Version difference data
══════

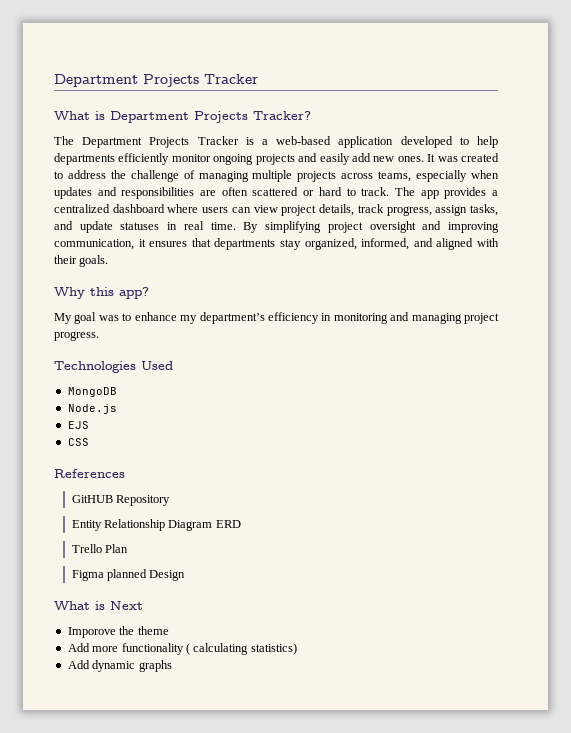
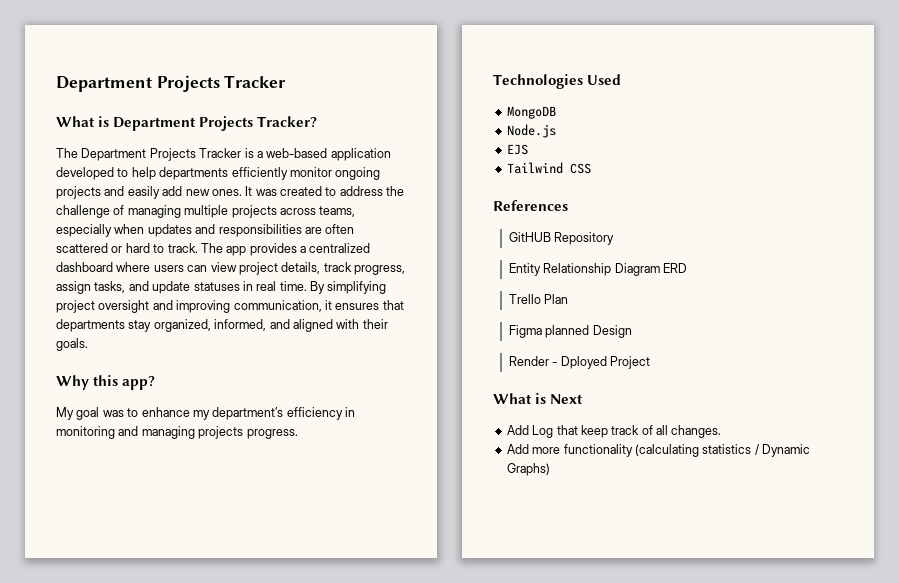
- My goal was to enhance my department’s efficiency in monitoring and managing project progress.
+ My goal was to enhance my department’s efficiency in monitoring and managing projects progress.
- CSS
+ Tailwind CSS
+ Render - Dployed Project
- Imporove the theme
- Add more functionality ( calculating statistics)
- Add dynamic graphs
+ Add Log that keep track of all changes.
+ Add more functionality (calculating statistics / Dynamic Graphs)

══════

Task instructions >>
Could you copy exactly the lines from the one containing "managing projects progress." through the end of the records above, and nothing more?

Exercise output >>
+ My goal was to enhance my department’s efficiency in monitoring and managing projects progress.
- CSS
+ Tailwind CSS
+ Render - Dployed Project
- Imporove the theme
- Add more functionality ( calculating statistics)
- Add dynamic graphs
+ Add Log that keep track of all changes.
+ Add more functionality (calculating statistics / Dynamic Graphs)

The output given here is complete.